Ni Ketut Suartini (48) peternak wanita asal Banjar Sumbersari, Desa Melaya, Kecamatan Melaya, Kabupaten Jembrana, Bali, tak pernah menyangka sapi Bali yang dulu dibelinya dalam kondisi kurus kerempeng kini bakal menjadi hewan kurban orang nomor satu di Indonesia.
Tak main-main, sapi jantan kesayangannya yang diberi nama 'Arjuna' milik peternakan Tiga Saudara Farm itu dipinang dengan harga fantastis mencapai Rp 72,1 juta. Rencananya, si Arjuna akan diserahkan ke salah satu masjid di wilayah Melaya Krajan saat Idul Adha nanti.
SCROLL TO CONTINUE WITH CONTENT
Saat ditemui detikBali di kandangnya, Minggu (17/5/2026), Suartini mengaku masih tak percaya sapi peliharaanya dilirik oleh Prabowo Subianto. Kisah mujur ini bermula dari kepatuhannya mengikuti program pemerintah.
"Awalnya pas sering ada suntik-suntik sapi dan petugas dinas datang ke sini. Mungkin dari mulut ke mulut akhirnya mereka tahu saya punya sapi berukuran besar," ungkap Suartini mengawali cerita.
Sebenarnya, ini bukan kali pertama sapi jumbo milik Suartini diincar pemerintah. Hanya saja, pada tahun-tahun sebelumnya, ia selalu keduluan oleh para 'saudagar' dari luar pulau.
"Biasanya seminggu setelah Idul Fitri sudah banyak bos-bos dari Jawa datang cari sapi besar. Jadi dulu sering sudah terjual duluan," imbuhnya.
Siapa sangka, Arjuna yang kini berbadan kekar dulunya adalah sapi yang ringkih. Suartini membeli Arjuna tiga tahun lalu dari wilayah Desa Pangyangan, Kecamatan Pekutatan.
"Waktu pertama dibeli kondisinya kurus, meskipun posturnya tinggi. Kala itu usianya baru setahun dengan berat cuma 75 sampai 80 kilogram," kenang Suartini.
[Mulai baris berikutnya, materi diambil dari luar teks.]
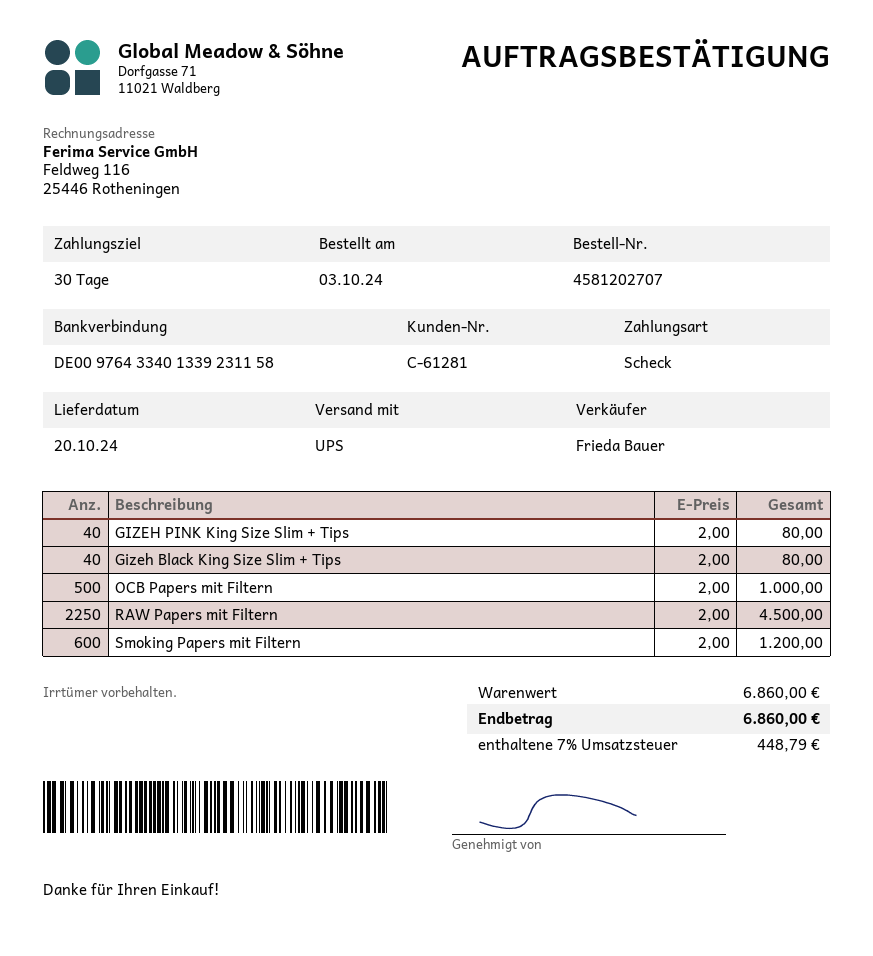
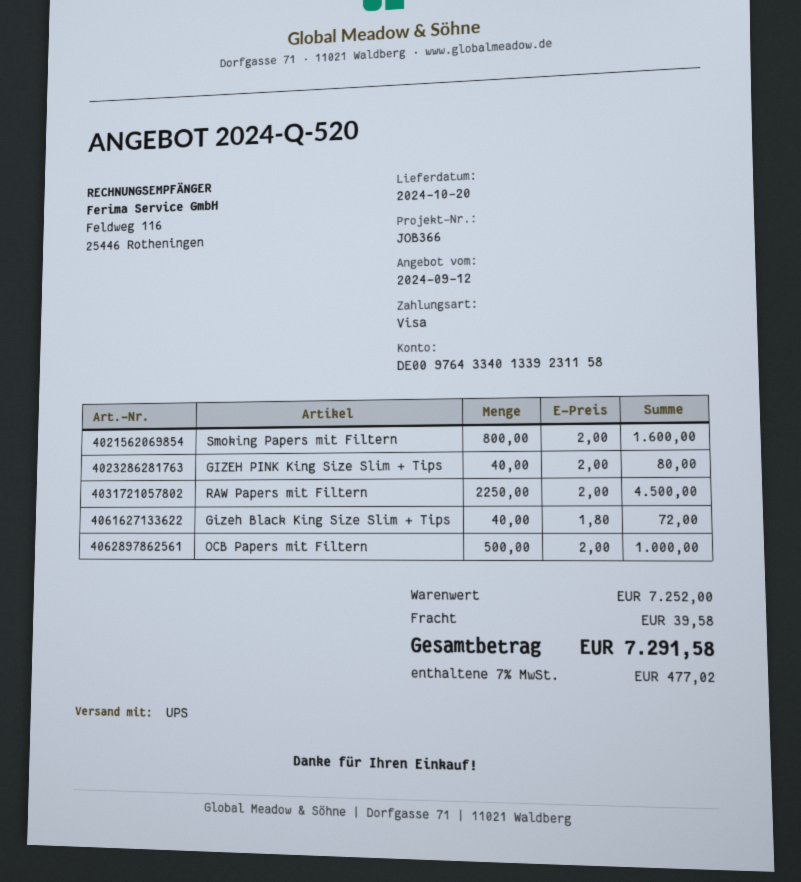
payment method: cheque -> Visa
Gizeh Black King Size Slim + Tips: 40 x 2.00 = 80.00 -> 40 x 1.80 = 72.00
Smoking Papers mit Filtern: 600 x 2.00 = 1200.00 -> 800 x 2.00 = 1600.00
subtotal: 6860.00 -> 7252.00
shipping: none -> 39.58
tax: 7% = 448.79 -> 7% = 477.02
total: 6860.00 -> 7291.58

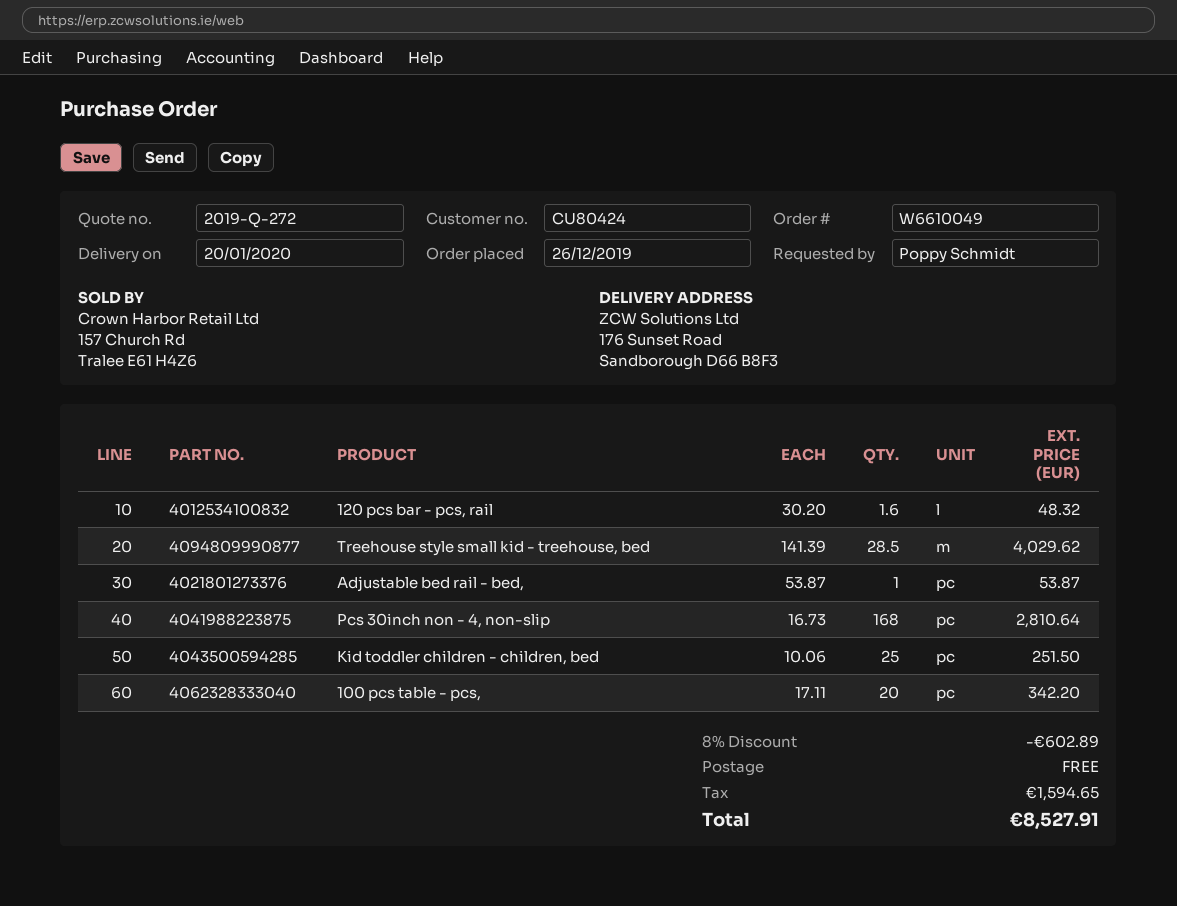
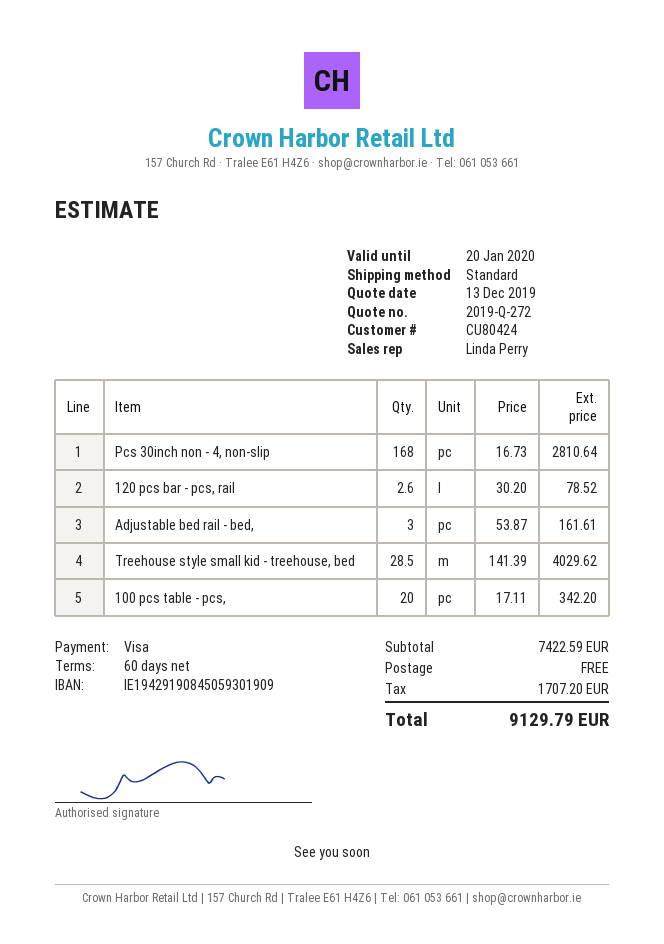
120 pcs bar - pcs, rail: 1.6 x 30.20 = 48.32 -> 2.6 x 30.20 = 78.52
Adjustable bed rail - bed,: 1 x 53.87 = 53.87 -> 3 x 53.87 = 161.61
Kid toddler children - children, bed: 25 x 10.06 = 251.50 -> none
discount: 8% = 602.89 -> none
tax: 1594.65 -> 1707.20
total: 8527.91 -> 9129.79

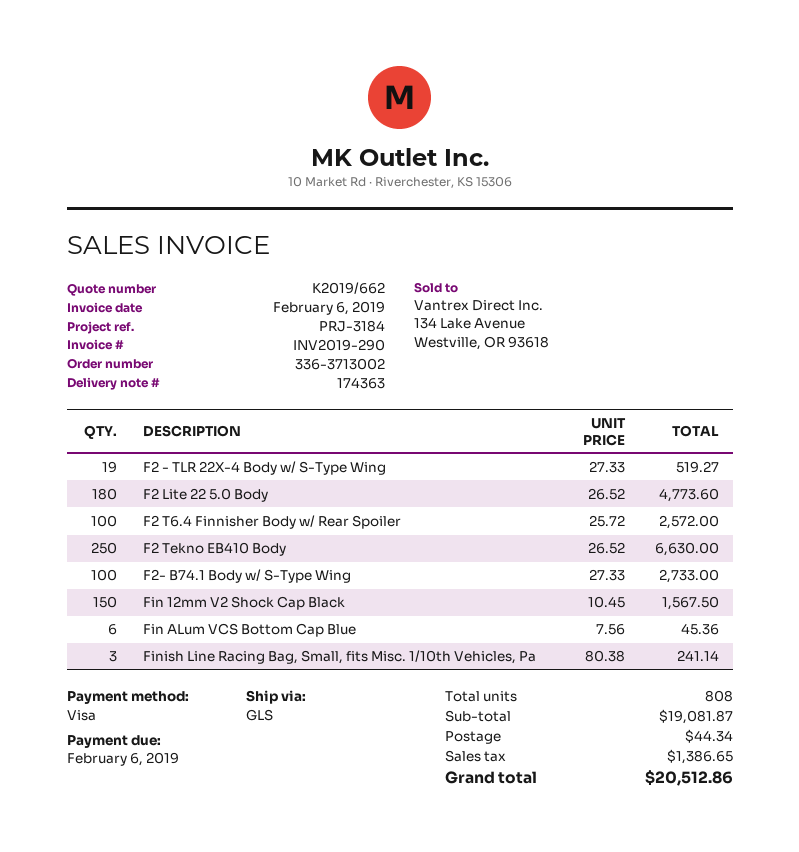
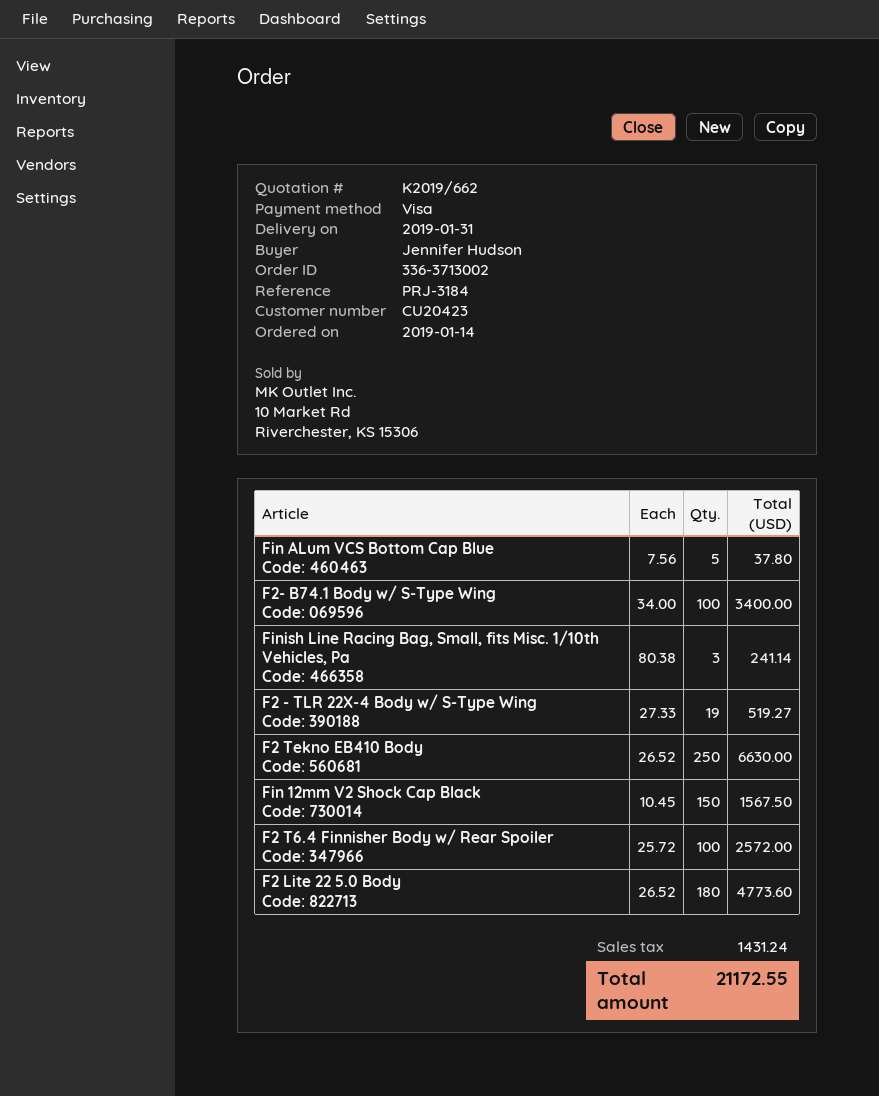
F2- B74.1 Body w/ S-Type Wing: 100 x 27.33 = 2733.00 -> 100 x 34.00 = 3400.00
Fin ALum VCS Bottom Cap Blue: 6 x 7.56 = 45.36 -> 5 x 7.56 = 37.80
shipping: 44.34 -> none
tax: 1386.65 -> 1431.24
total: 20512.86 -> 21172.55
Berbekal pengalaman, perempuan yang melanjutkan usaha peternakan almarhum suaminya ini merawat Arjuna dengan sepenuh hati. Hasilnya instan. Sebulan lalu saat disepakati dibeli pemerintah, berat Arjuna sudah menyentuh 6,5 kuintal atau 650 kilogram (kg). Kini, bobotnya meroket hingga perkiraan 6,8 kuintal.
"Nanti pas mau dikirim baru ditimbang lagi," cetusnya.
Suartini membeberkan rahasia dapur bagaimana mencetak sapi berbobot monster. Selain pakan hijau, Arjuna diberi asupan tambahan berupa ampas tahu dan polar. Saat badannya mulai 'jadi', barulah ditambahkan konsentrat.
Urusan minum pun ramuannya khusus. Arjuna diberi minum dua kali sehari dengan campuran satu genggam garam. Fungsinya untuk memperkuat kaki-kaki Arjuna menopang bobot tubuhnya yang kian berat. Suartini juga rutin mencekoki Arjuna dengan jamu tradisional agar meningkatkan nafsu makan.
Fasilitas untuk Arjuna pun bak di hotel bintang lima. Sapi ini rutin dimandikan dengan air hangat yang dicampur garam, lalu disabuni hingga bulunya mengilap. Suartini mengaku ikatan emosional adalah kunci utamanya.
"Perawatannya memang khusus. Setiap bangun tidur saya utamakan sapi dulu, urusan dapur belakangan. Kami juga harus tahu maunya sapi seperti apa," ucapnya sembari tersenyum.
Suartini mengaku bangga luar biasa. Momen ini menjadi pembuktian sekaligus suntikan semangat bagi para peternak lokal di ujung barat Pulau Dewata.
"Senang sekali. Peternak itu pasti punya semangat kalau sapinya sampai dibeli Presiden. Ini bisa jadi motivasi untuk peternak lain juga," ujarnya bangga.
Nantinya, saat hari H Iduladha, Suartini memastikan tidak akan melepas Arjuna begitu saja. Dirinya bakal mengawal langsung truk yang mengangkut si Arjuna hingga tiba di lokasi penyerahan di Melaya Krajan.